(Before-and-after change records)
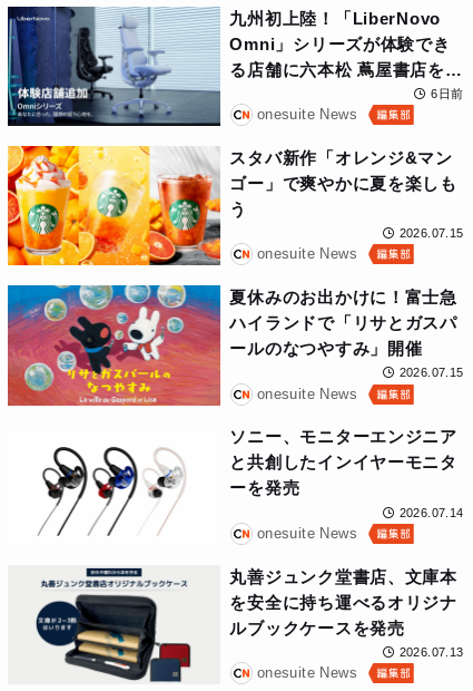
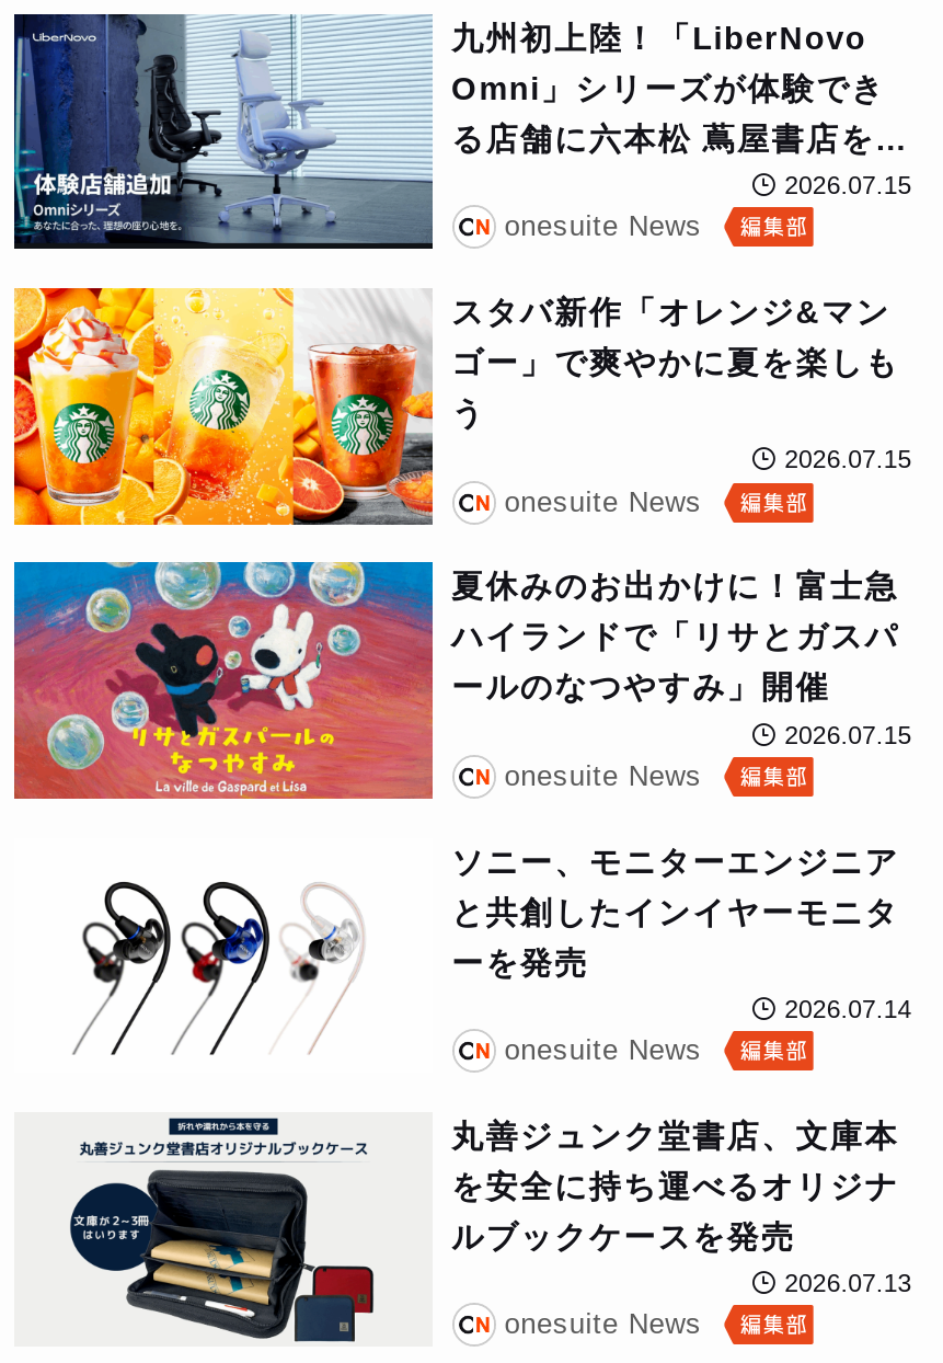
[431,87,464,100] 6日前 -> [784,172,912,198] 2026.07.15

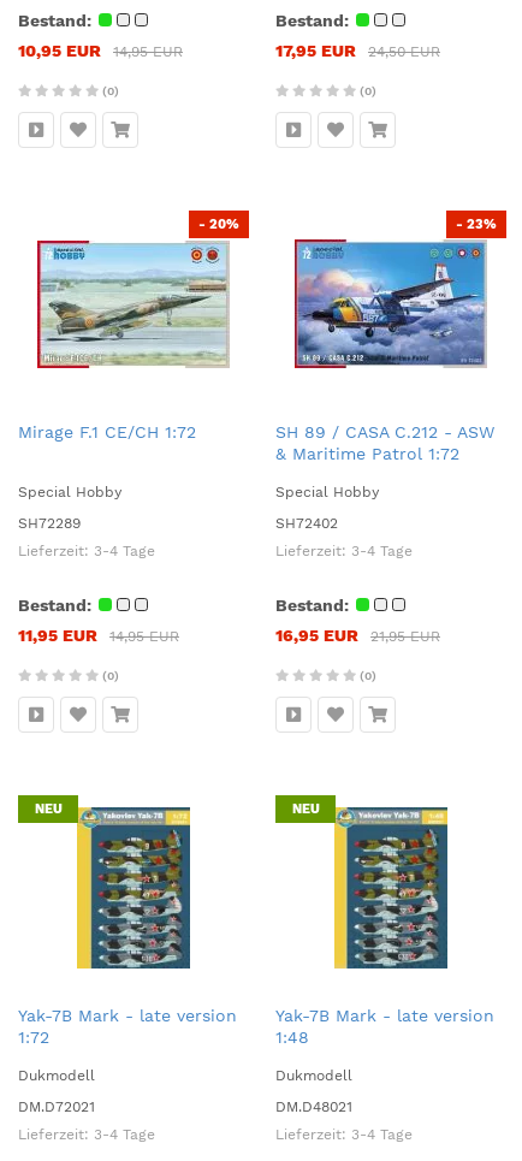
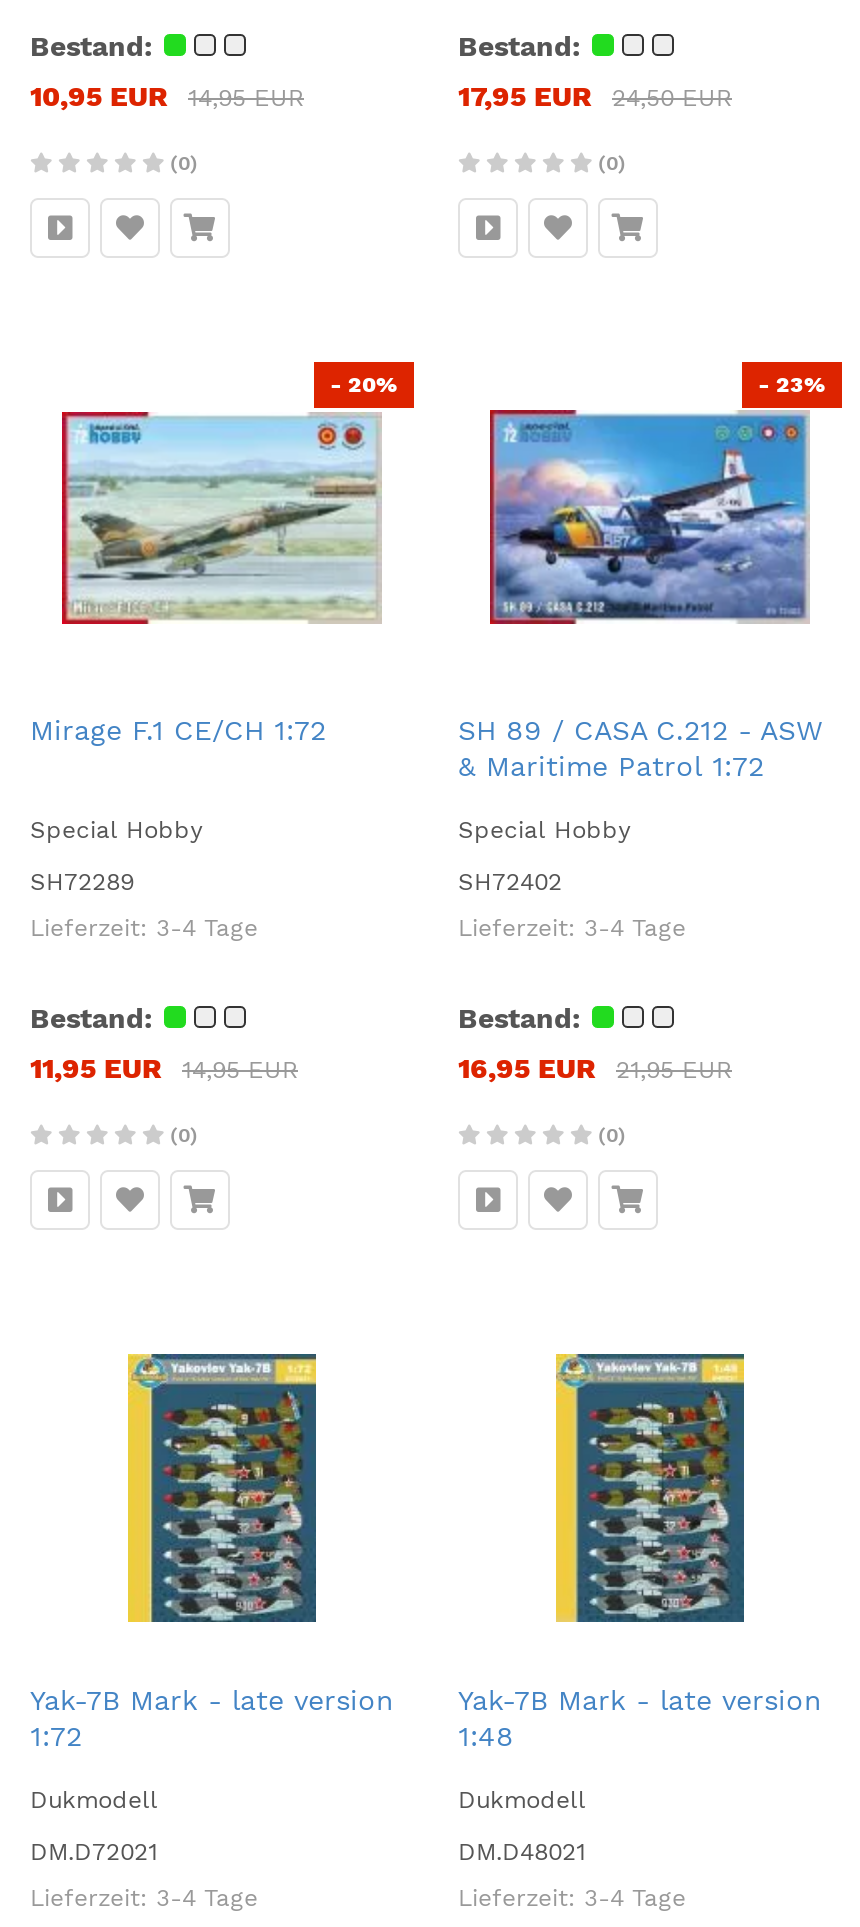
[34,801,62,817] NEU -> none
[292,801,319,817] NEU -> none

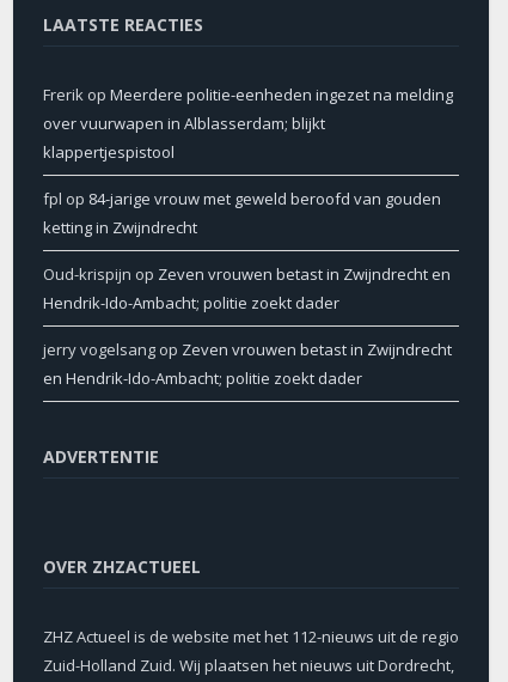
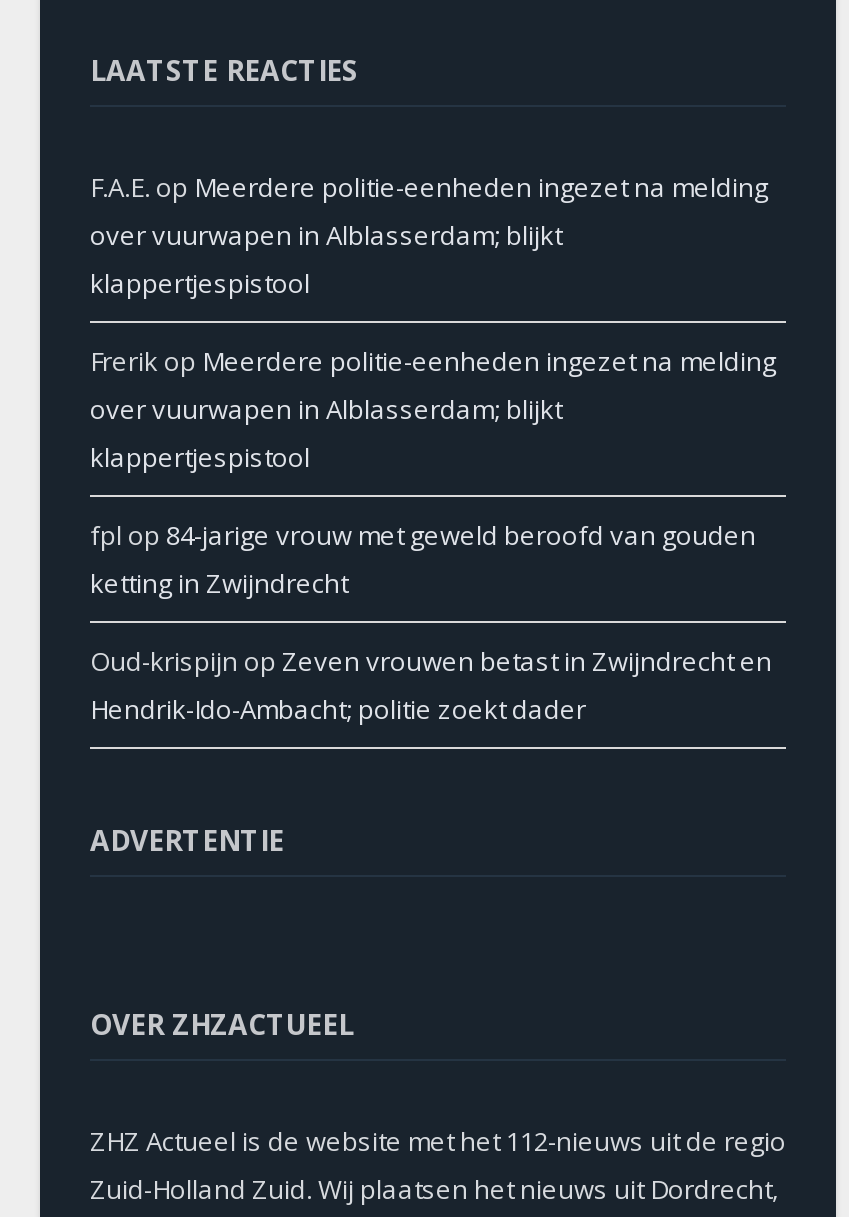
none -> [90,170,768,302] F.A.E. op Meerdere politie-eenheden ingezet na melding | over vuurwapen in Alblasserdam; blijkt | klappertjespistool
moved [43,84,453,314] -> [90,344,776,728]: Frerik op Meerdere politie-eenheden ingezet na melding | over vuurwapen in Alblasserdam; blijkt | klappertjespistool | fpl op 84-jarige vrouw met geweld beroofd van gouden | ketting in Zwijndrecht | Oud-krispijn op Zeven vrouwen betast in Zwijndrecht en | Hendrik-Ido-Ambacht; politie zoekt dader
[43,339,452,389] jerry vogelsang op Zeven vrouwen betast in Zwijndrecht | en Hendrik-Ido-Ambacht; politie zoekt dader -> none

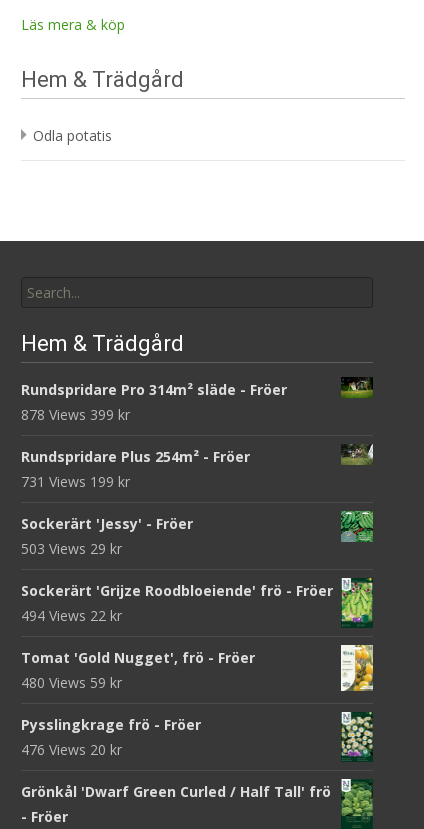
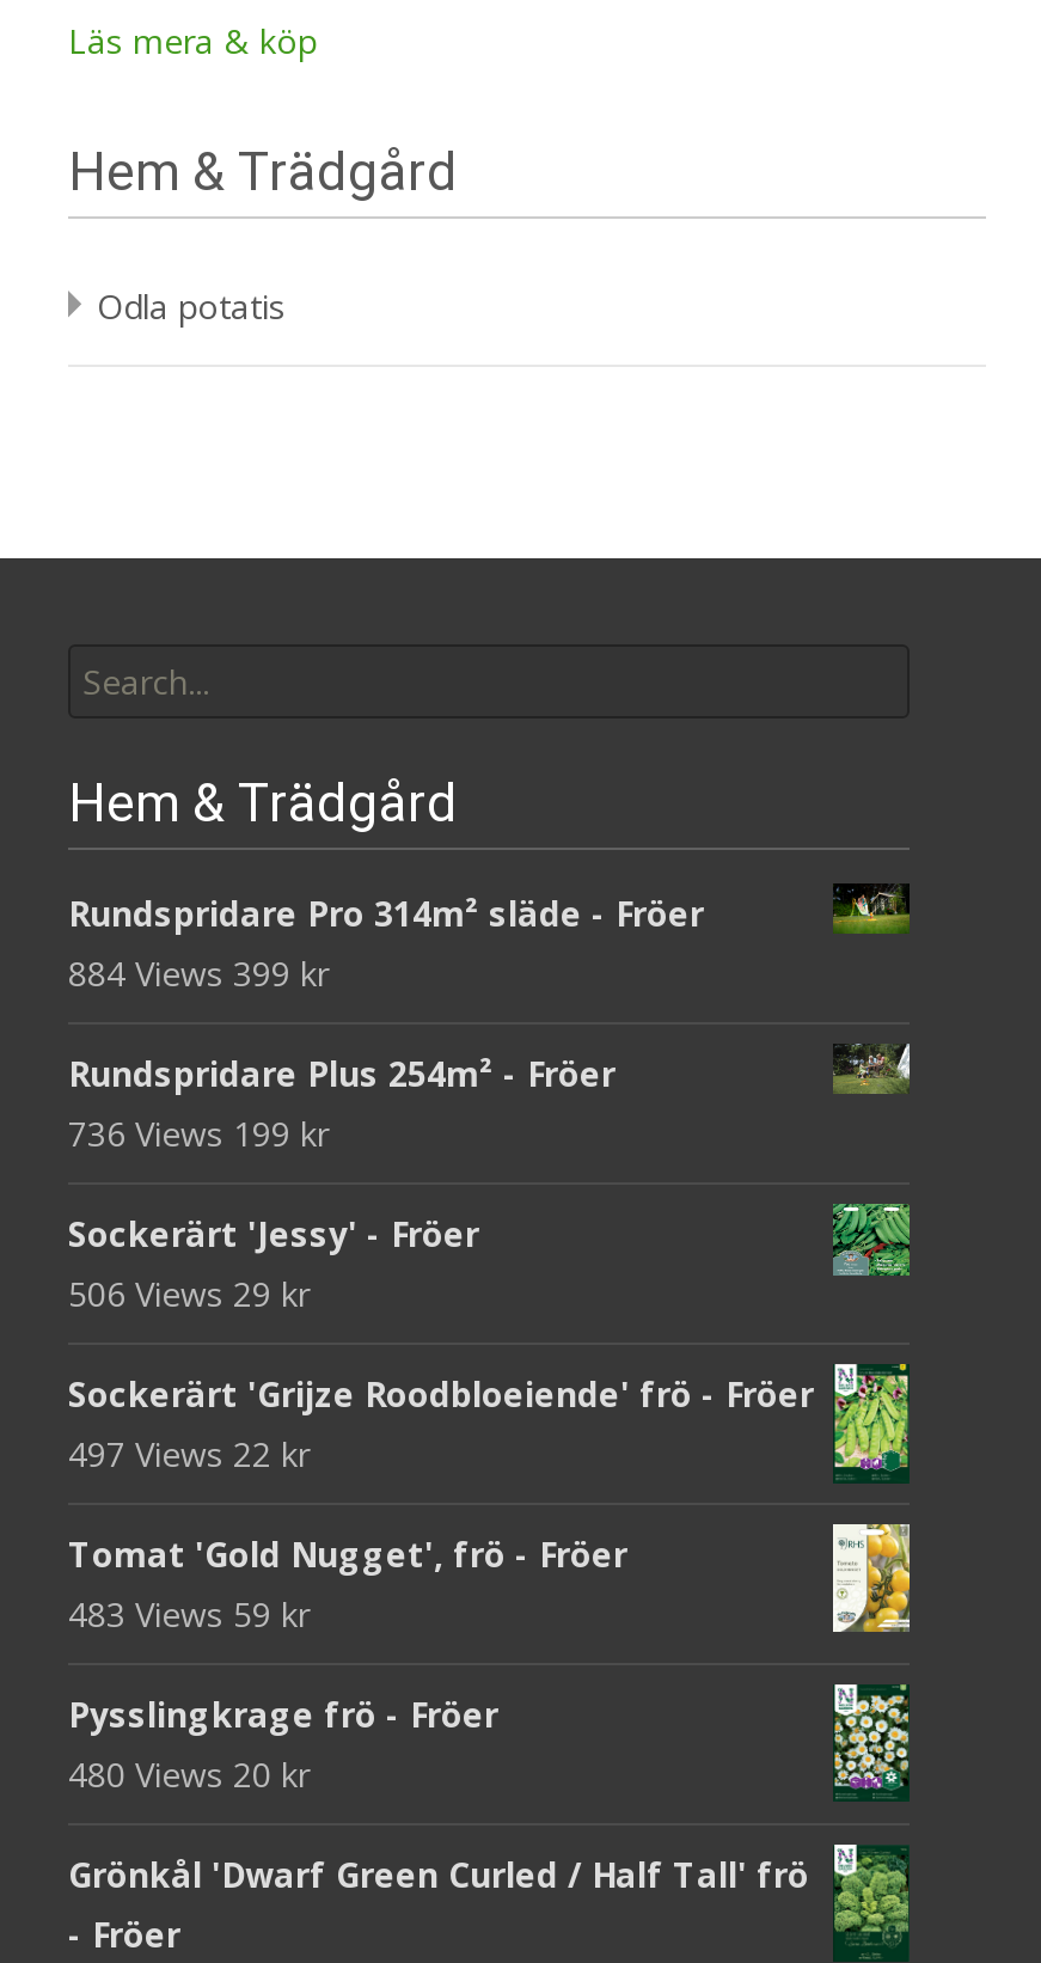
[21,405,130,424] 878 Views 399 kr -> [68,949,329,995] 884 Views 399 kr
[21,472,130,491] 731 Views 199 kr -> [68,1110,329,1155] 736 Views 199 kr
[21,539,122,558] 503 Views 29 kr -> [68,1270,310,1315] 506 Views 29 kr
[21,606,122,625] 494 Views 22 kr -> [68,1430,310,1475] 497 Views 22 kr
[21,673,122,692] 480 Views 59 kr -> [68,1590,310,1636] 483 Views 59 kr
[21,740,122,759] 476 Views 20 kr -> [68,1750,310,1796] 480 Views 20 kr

> [Your objective]: Leave the images out and transcribe the remaining data above word for word.

> [Result below]:
[431,87,464,100] 6日前 -> [784,172,912,198] 2026.07.15

[34,801,62,817] NEU -> none
[292,801,319,817] NEU -> none

none -> [90,170,768,302] F.A.E. op Meerdere politie-eenheden ingezet na melding | over vuurwapen in Alblasserdam; blijkt | klappertjespistool
moved [43,84,453,314] -> [90,344,776,728]: Frerik op Meerdere politie-eenheden ingezet na melding | over vuurwapen in Alblasserdam; blijkt | klappertjespistool | fpl op 84-jarige vrouw met geweld beroofd van gouden | ketting in Zwijndrecht | Oud-krispijn op Zeven vrouwen betast in Zwijndrecht en | Hendrik-Ido-Ambacht; politie zoekt dader
[43,339,452,389] jerry vogelsang op Zeven vrouwen betast in Zwijndrecht | en Hendrik-Ido-Ambacht; politie zoekt dader -> none

[21,405,130,424] 878 Views 399 kr -> [68,949,329,995] 884 Views 399 kr
[21,472,130,491] 731 Views 199 kr -> [68,1110,329,1155] 736 Views 199 kr
[21,539,122,558] 503 Views 29 kr -> [68,1270,310,1315] 506 Views 29 kr
[21,606,122,625] 494 Views 22 kr -> [68,1430,310,1475] 497 Views 22 kr
[21,673,122,692] 480 Views 59 kr -> [68,1590,310,1636] 483 Views 59 kr
[21,740,122,759] 476 Views 20 kr -> [68,1750,310,1796] 480 Views 20 kr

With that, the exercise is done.